Offizieller Standard der FIFe für die Birmakatze

Körper:
Mittelschwer und leicht gestreckt. Die Beine kurz und stämmig, Pfoten abgerundet und gut proportioniert.

Kopf:
Kräftiger Schädel mit vollen, runden Wangen, leicht gewölbter Stirn, mittellanger Nase, kein Stopp sogenannte Römernase, ausgeprägtes Kinn. Ohren möglichst klein und nicht zu aufrecht stehend, aber nicht zu rund. Der Kopf darf im Ganzen keine Ähnlichkeit mit der Perserkatze aufweisen, aber auch nicht in das andere Extrem verfallen und wie ein Siamkopf aussehen. Weiße Flecken in den farbigen Partien sollten nicht vorhanden sein.

Augen:
Tiefblau, leicht abgerundet oder leicht oval.

Fell:
Langes bis halblanges Fell je nach Körperteil; sehr lang auf dem Rücken und an den Flanken. Seidige Textur, wenig Unterwolle. Im Gesicht sind die Haare kurz, aber sie werden allmählich länger auf den Wangen, volle Halskrause.

Farbe:
Die Birmakatzen haben an Gesicht, Ohren, Pfoten und Schwanz dieselben charakteristischen Abzeichen wie die Siamesen; diese sind zum Beispiel braun (seal-point). Der Rest des Fells ist sehr hell, eierschalenfarben; der Rücken zeigt goldenes Beige auch bei allen Farben. Der Bauch ist vollkommen weiß.

Handschuhe:
Die Besonderheit der Birmakatzen sind ihre weißen Pfoten, genannt <Handschuhe>. Das Weiß ist absolut rein; es kann an der Zehenwurzel enden oder am Gelenk. Das Weiß darf sich nicht auf das Bein erstrecken, das Weiß sollte an der Hinterpfote an der Fußsohle zu 3/4lang sein einer Spitze auslaufen.

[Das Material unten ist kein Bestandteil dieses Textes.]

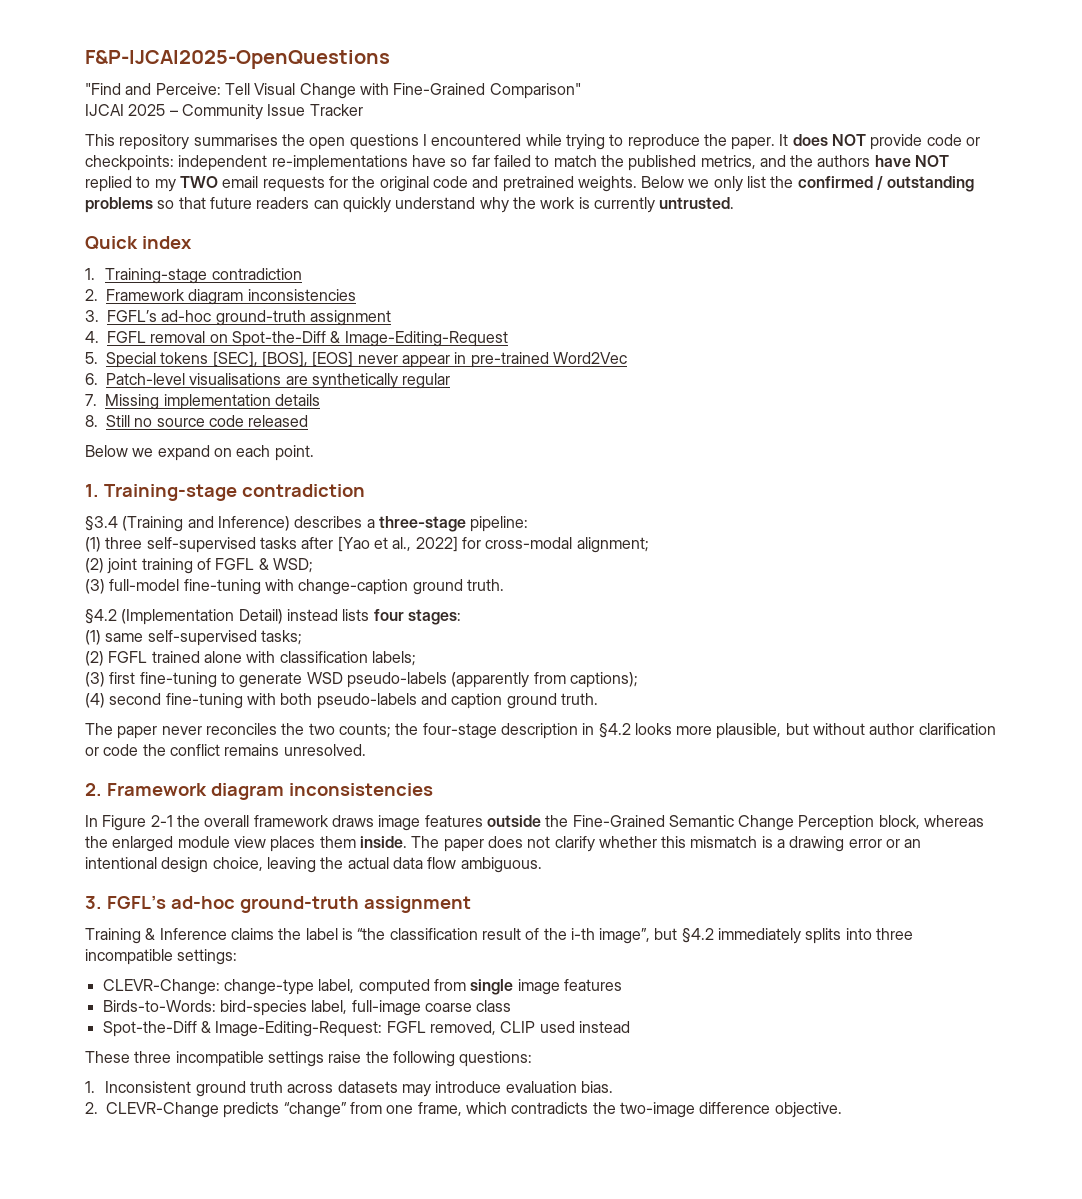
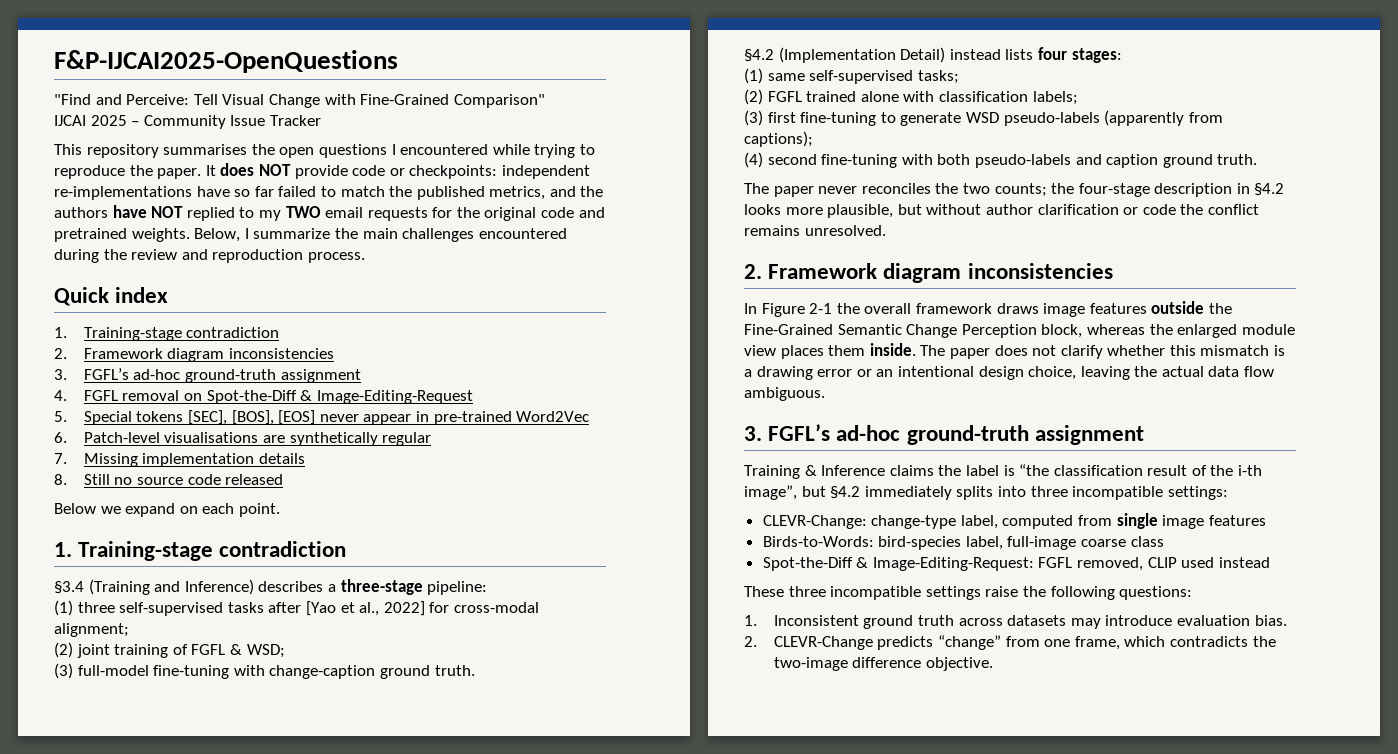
- Below we only list the confirmed / outstanding problems so that future readers can quickly understand why the work is currently untrusted.
+ Below, I summarize the main challenges encountered during the review and reproduction process.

Etwas längere Handschuhe an den Hinterpfoten werden toleriert. Wesentlich ist es vor allem die Gleichmäßigkeit und Symmetrie der Handschuhe; sei es zwischen den Vorderpfoten einerseits und den beiden Hinterpfoten andererseits; oder - was noch besser ist - dass das Weiß völlig gleichmäßig auf allen 4 Pfoten verteilt ist. Farbflecken innerhalb der weißen Handschuhe sollte nicht vorhanden sein. Das Fehlen der Spitze an der Hinterpfote schließt das CACIB aus.

Schwanz:
Mittlere Länge von eleganter Form; dünn an der Wurzel, voll und buschig am Ende. Er sollte fedrig behaart sein.

Anmerkung:
Dieser Standard beschreibt, wie auch bei anderen Rassen, die perfekten Merkmale. Fehlerlose Katzen sind Ausnahmen; aber Fehler sind bei der Birmakatze schneller erkennbar, denn Unregelmäßigkeiten der Handschuhe sind offensichtlich. Deshalb sollten Zucht vorwiegend Katzen mit größtmöglicher Regelmäßigkeit bei den Handschuhen ausgewählt werden, ohne jedoch die übrigen Merkmale zu vernachlässigen. Die Schönheit der Birmakatze ist Ihre harmonische Gesamterscheinung, und nach dieser sollte sie auch gerichtet werden. Das Auftreten weißer Flecken in der Maske bedeutet Disqualifikation. Solche Katzen sind für die Zucht nicht geeignet.